Frequently Asked Questions

Is Article 136 a regular appeal, right?
No, it provides extraordinary discretionary jurisdiction, not statutory appeals (Arts. 132-134). Pritam Singh v. State (1950) limits SLPs to substantial injustice where remedies fail, barring evidence reappreciation.

Can anyone file an SLP and what qualifies?
Yes, any aggrieved party against any court/tribunal judgment (except military). Sanwant Singh v. State (1961) requires perversity, errors, or public interest; K.K. Verma (1954) allows direct filing. 95% dismissed at admission.
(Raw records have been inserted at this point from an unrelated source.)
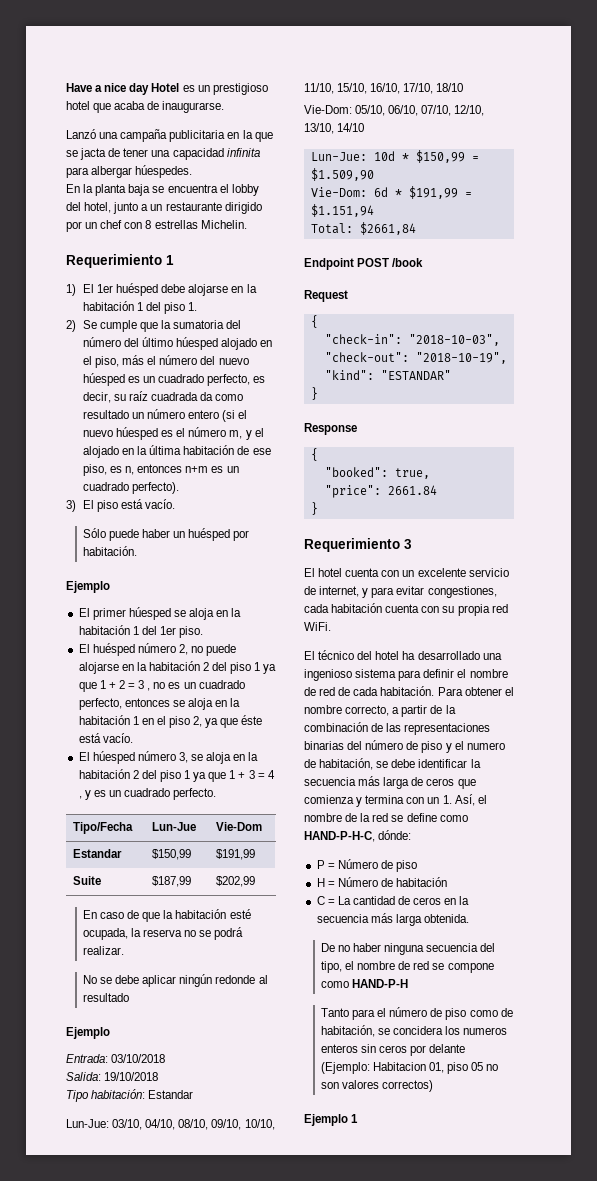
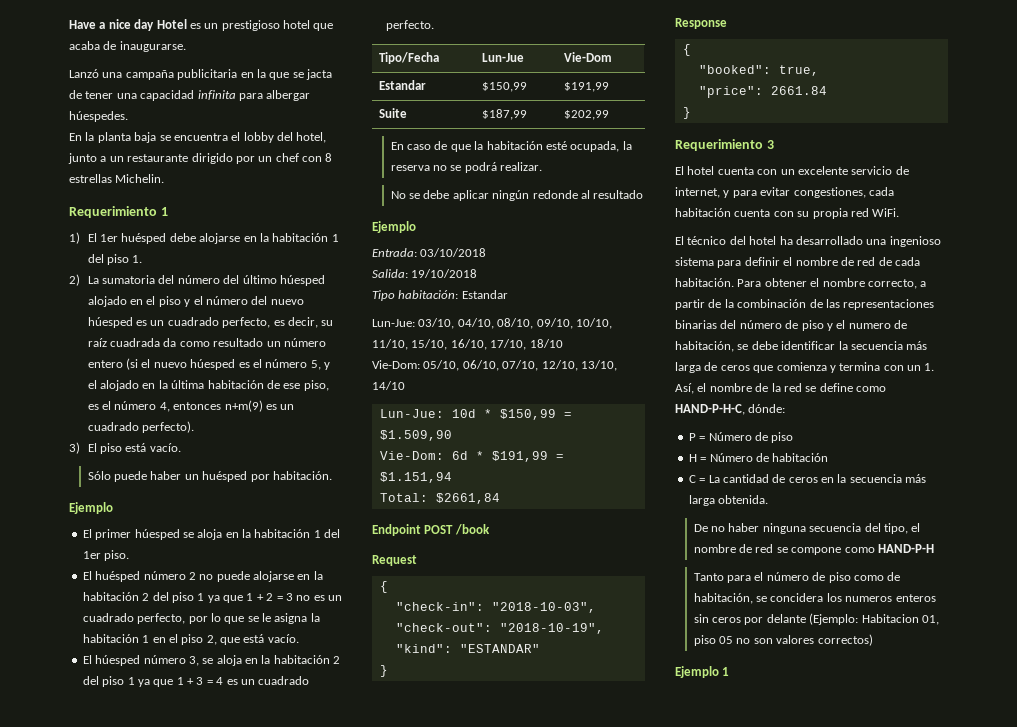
[82,320,172,332] Se cumple que la -> [87,276,99,284] La
[95,355,145,368] piso, más -> [158,296,191,307] piso y
[229,430,243,439] m, -> [310,360,321,370] 5,
[125,464,209,475] n, entonces n+m -> [102,400,263,412] el número 4, entonces n+m(9)
[178,644,188,655] 2, -> [188,572,196,580] 2
[147,688,151,691] , -> (293, 597) none
[124,698,228,710] entonces se aloja en -> [188,613,308,624] por lo que se le asigna
[205,715,263,728] ya que éste -> [220,637,240,645] que
[78,790,91,800] , y -> (224, 681) none

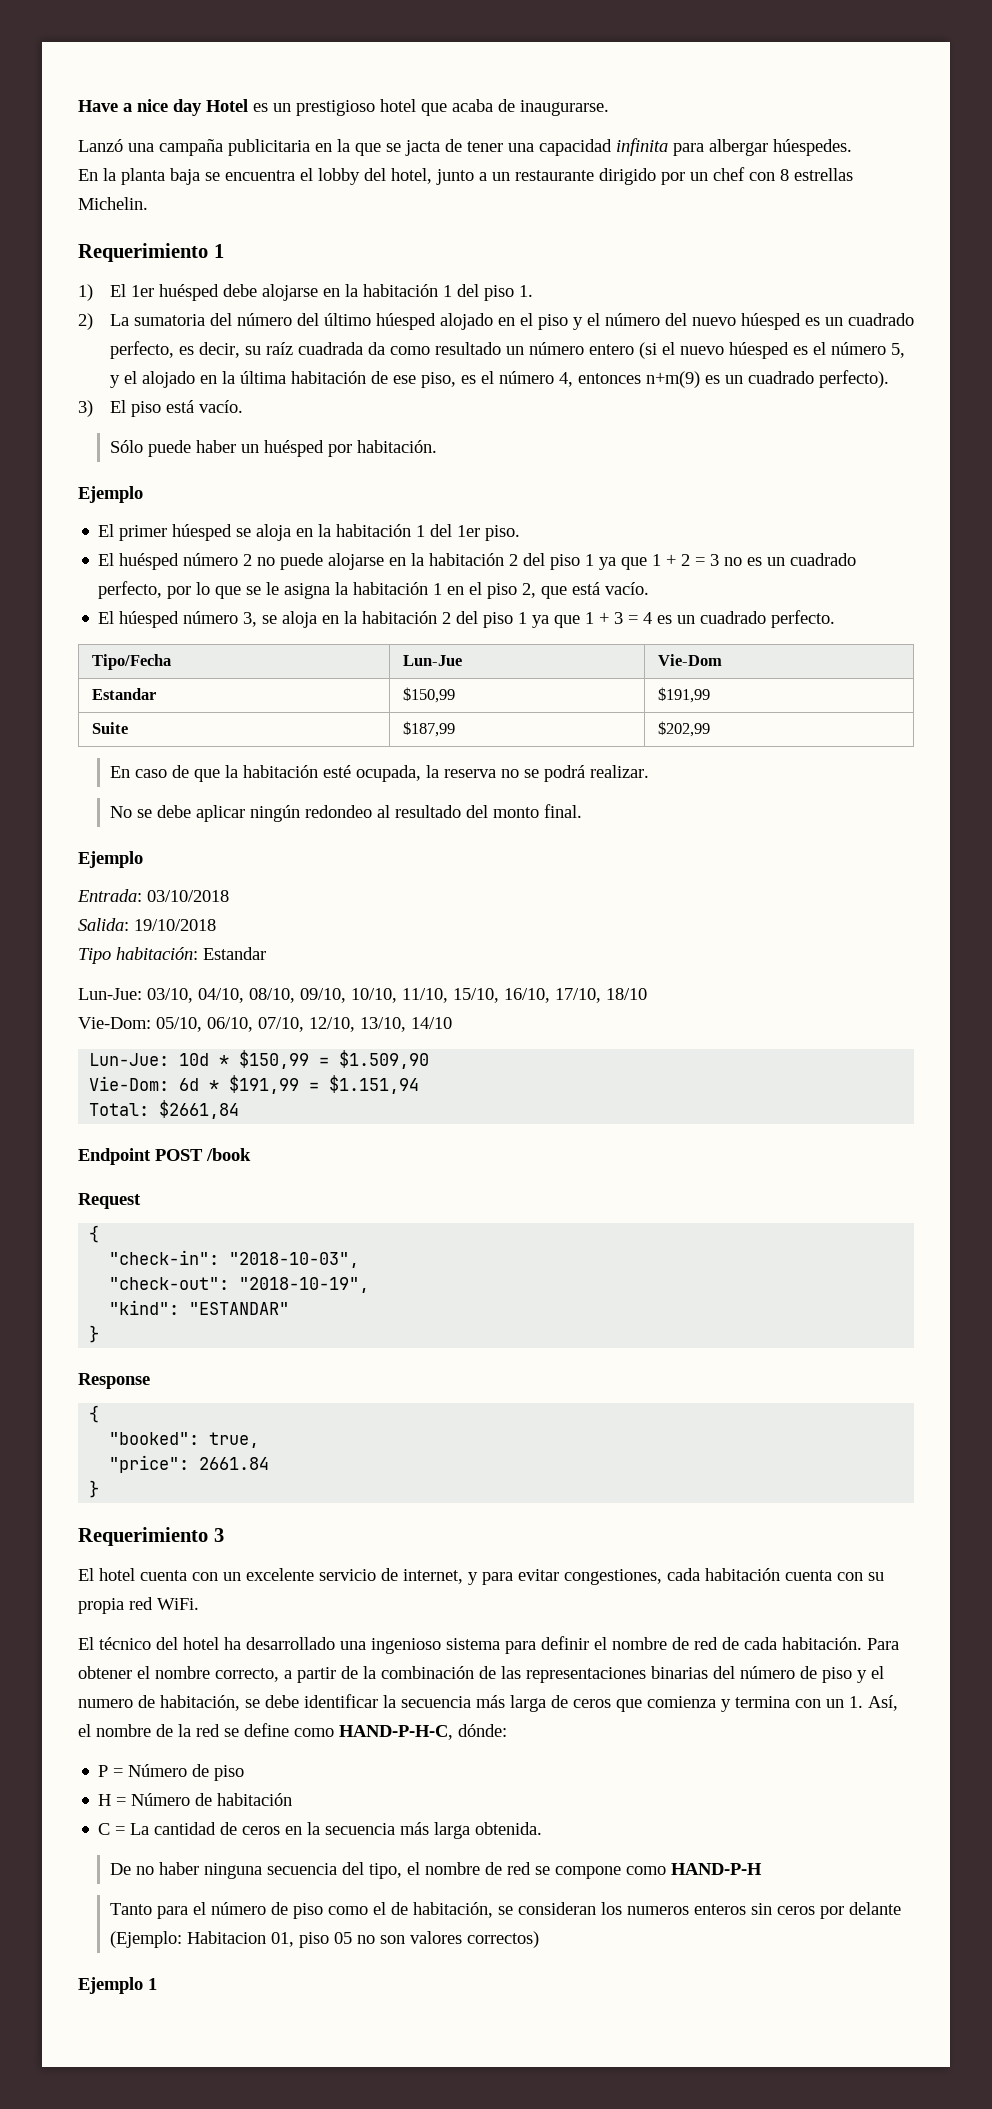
[532,190,578,199] redonde -> [304,805,372,818] redondeo
(644, 194) none -> [465,804,582,818] del monto final.
[887,572,901,581] [693,593,824,604] de habitación, se concidera -> [372,1902,596,1918] el de habitación, se consideran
Why has Article 136 created a pendency crisis?
SLPs rose from dozens (1950s) to 80,000+ yearly (70% of filings), post-L. Chandra Kumar (1997) including tribunals. 60% are criminal acquittals; civil disputes ignore restraints, tying up 80% of judges’ time with 50,000+ pending cases.

What reforms curb Article 136 misuse?
2023 rules require High Court certification for civil SLPs under ₹1 crore. Asian Resurfacing (2022) bans repeats without liberty; Mathai @ Joby (2020) reinforces limits. AI triage/e-filing cut delays 30%, aiming for SLPs at 20% of workload.